That a Shure mic? The new re-issue?


----------



## bw66 (Dec 17, 2009)

1SweetRide said:


> That a Shure mic? The new re-issue?


Thanks for asking - I could talk about that mic all day long. I love it.

It's a Shure 55SH, which is a descendant of the Shure 55 that Elvis made famous. Shure currently has two 55-style mics, that one and the Super 55 - which I'm pretty sure is the newer of the two. The Super 55 is a "better" mic in that it has a more accurate capsule (I think it's the same capsule as the Beta58), but I like the 55SH better because it has a better internal windscreen, it doesn't have as tight of a cardioid pattern, and it seems to suit my voice. I never run at high stage volumes so the wider pick-up pattern isn't a problem for me and I move in and out of the mic a lot so I don't love having a tonne of proximity effect. The only drawback is it has a switch, which can be a pain in the ass. I'm pretty sure that the switch can be disabled pretty easily by cutting a wire, but I haven't worked up the confidence to cut it yet.


----------



## 1SweetRide (Oct 25, 2016)

bw66 said:


> Thanks for asking - I could talk about that mic all day long. I love it.
> 
> It's a Shure 55SH, which is a descendant of the Shure 55 that Elvis made famous. Shure currently has two 55-style mics, that one and the Super 55 - which I'm pretty sure is the newer of the two. The Super 55 is a "better" mic in that it has a more accurate capsule (I think it's the same capsule as the Beta58), but I like the 55SH better because it has a better internal windscreen, it doesn't have as tight of a cardioid pattern, and it seems to suit my voice. I never run at high stage volumes so the wider pick-up pattern isn't a problem for me and I move in and out of the mic a lot so I don't love having a tonne of proximity effect. The only drawback is it has a switch, which can be a pain in the ass. I'm pretty sure that the switch can be disabled pretty easily by cutting a wire, but I haven't worked up the confidence to cut it yet.
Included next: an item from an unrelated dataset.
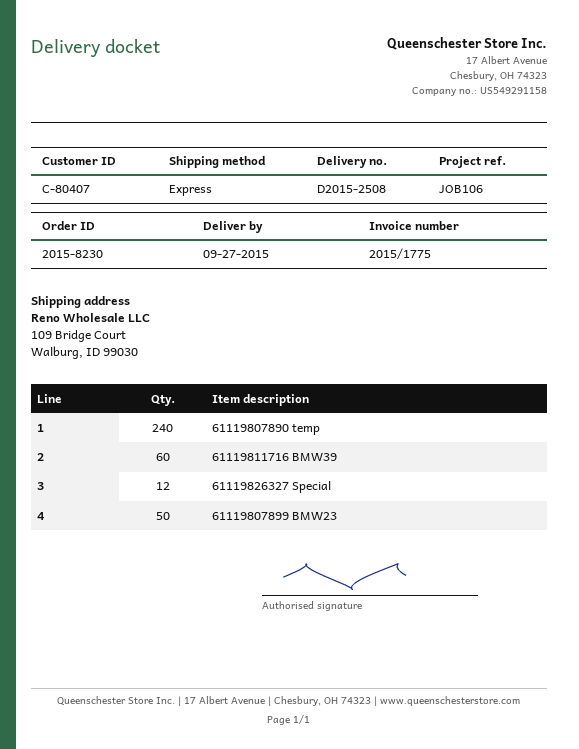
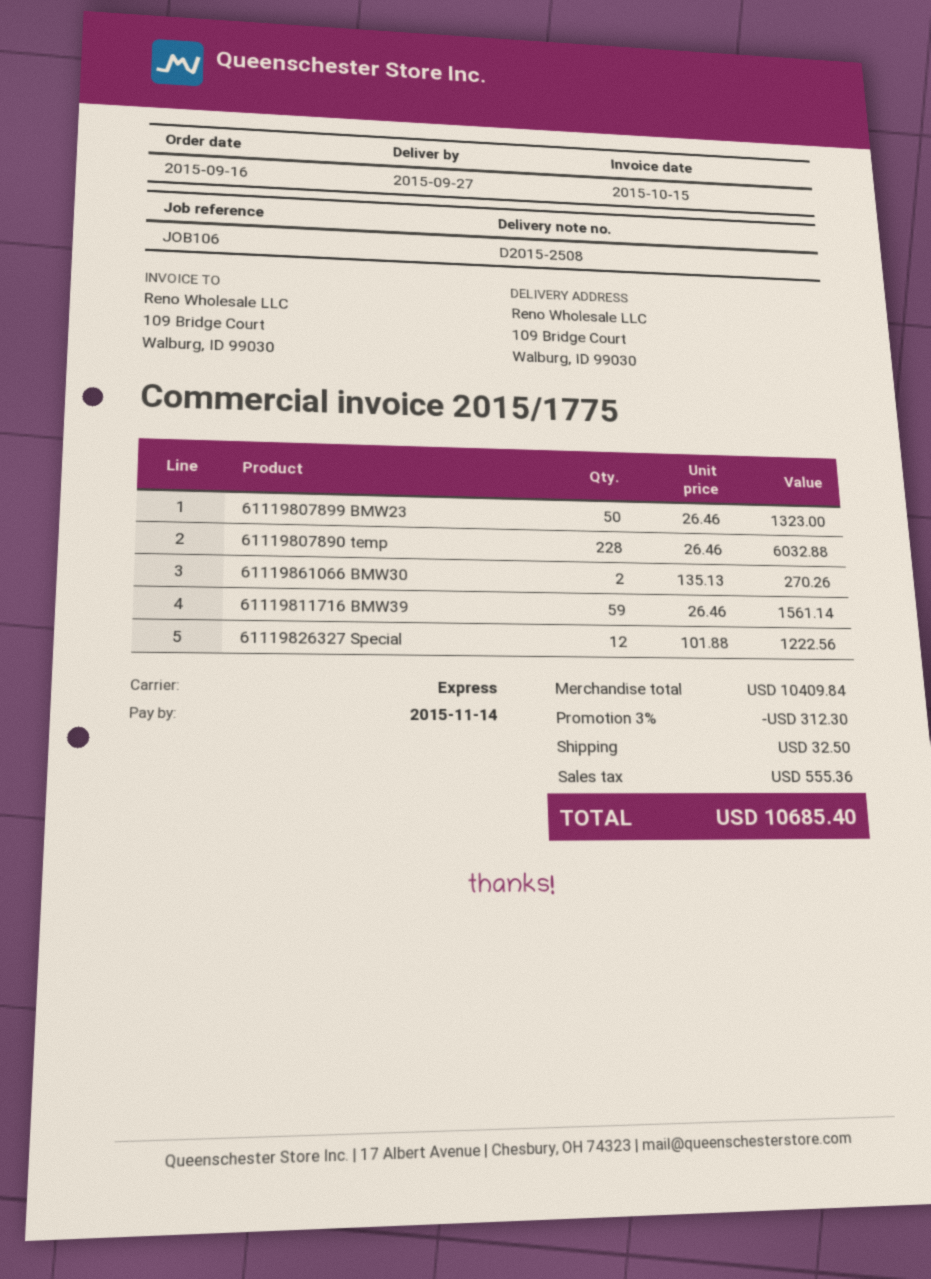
61119807890 temp: 240 -> 228
61119811716 BMW39: 60 -> 59
61119861066 BMW30: none -> 2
It's a beautiful mic and bonus that it sounds great too. I've been interested in these for a while.


----------



## Milkman (Feb 2, 2006)

A long time ago, in a galaxy far, far away


----------



## bw66 (Dec 17, 2009)

1SweetRide said:


> It's a beautiful mic and bonus that it sounds great too. I've been interested in these for a while.
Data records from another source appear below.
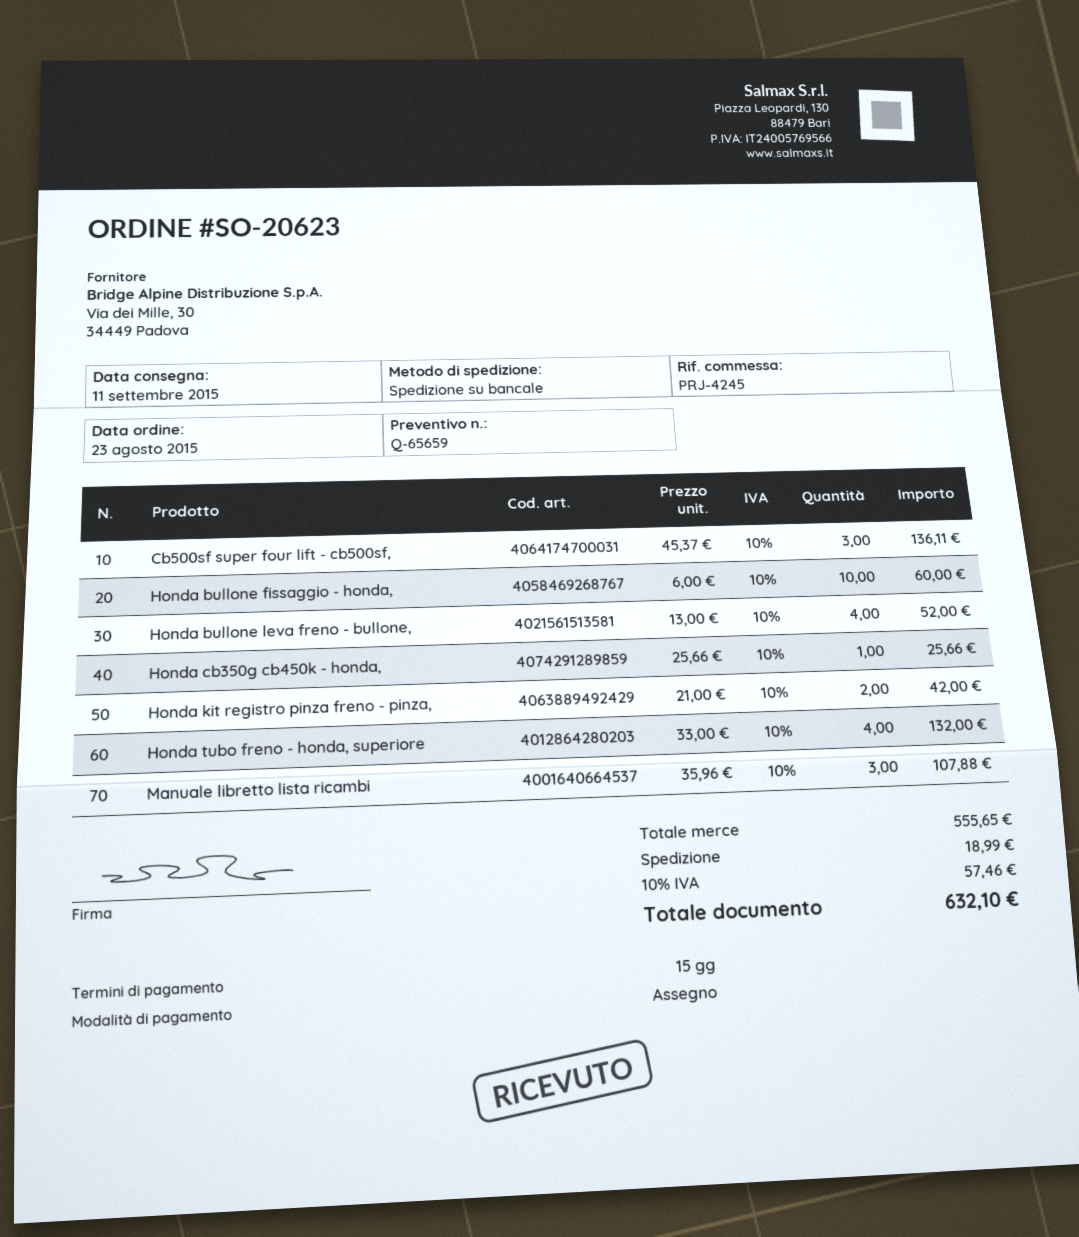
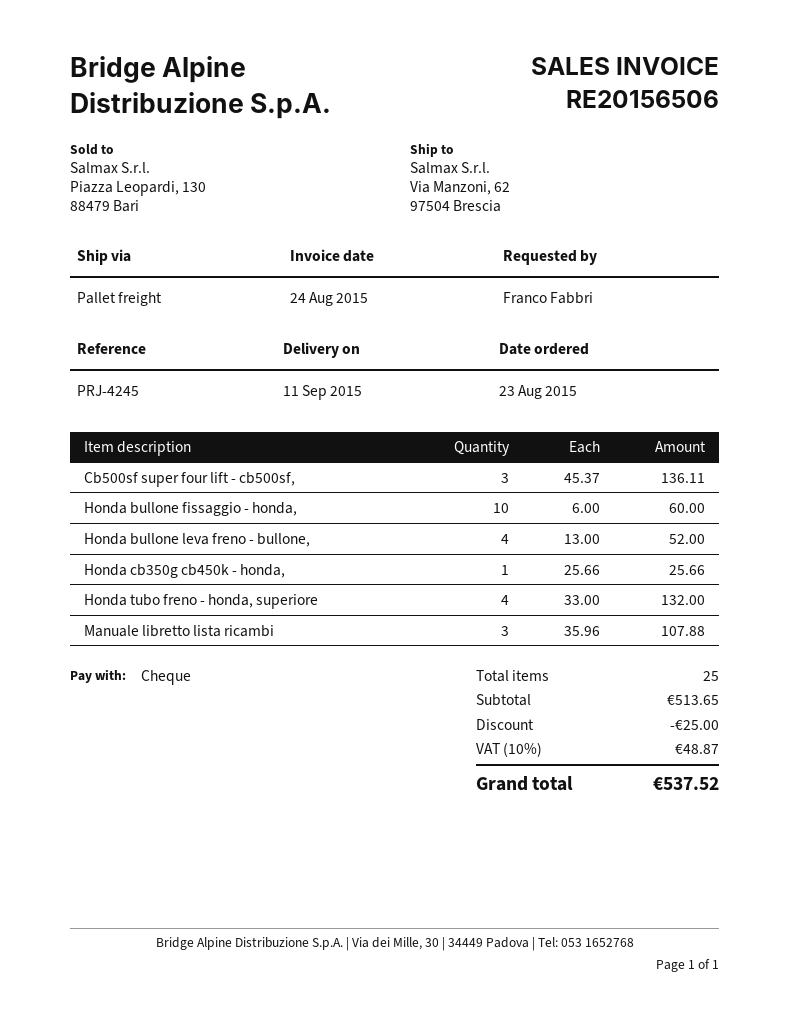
Honda kit registro pinza freno - pinza,: 2 x 21.00 = 42.00 -> none
subtotal: 555.65 -> 513.65
discount: none -> 25.00
shipping: 18.99 -> none
tax: 10% = 57.46 -> 10% = 48.87
total: 632.10 -> 537.52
Yes, it can't be beat for style - it could sound a lot worse and I might still use it.


----------



## bw66 (Dec 17, 2009)

Sunday afternoon's gig at the Lloyd House in Mount Albert. A bit chilly for the folks in the audience.


----------



## bw66 (Dec 17, 2009)

Today's gig at Whitevale Porchfest:


----------



## marcos (Jan 13, 2009)

Heres mine from yesterday !!!! Does a parade count as a gig ? LOL


----------



## Chito (Feb 17, 2006)

marcos said:


> Heres mine from yesterday !!!! Does a parade count as a gig ? LOL
> View attachment 437587


That's pretty cool!!


----------



## marcos (Jan 13, 2009)

Chito said:


> That's pretty cool!!


Thanks bro. This is our 6-7th year doing this. Smaller turn out this year and less floats. This pm going back to play at the Richmond fair with another band .


----------



## isoneedacoffee (Oct 31, 2014)

I don't have pics yet, but this is a quick video of us playing at the Turbo Haus in Montreal last weekend. What a fantastic venue! 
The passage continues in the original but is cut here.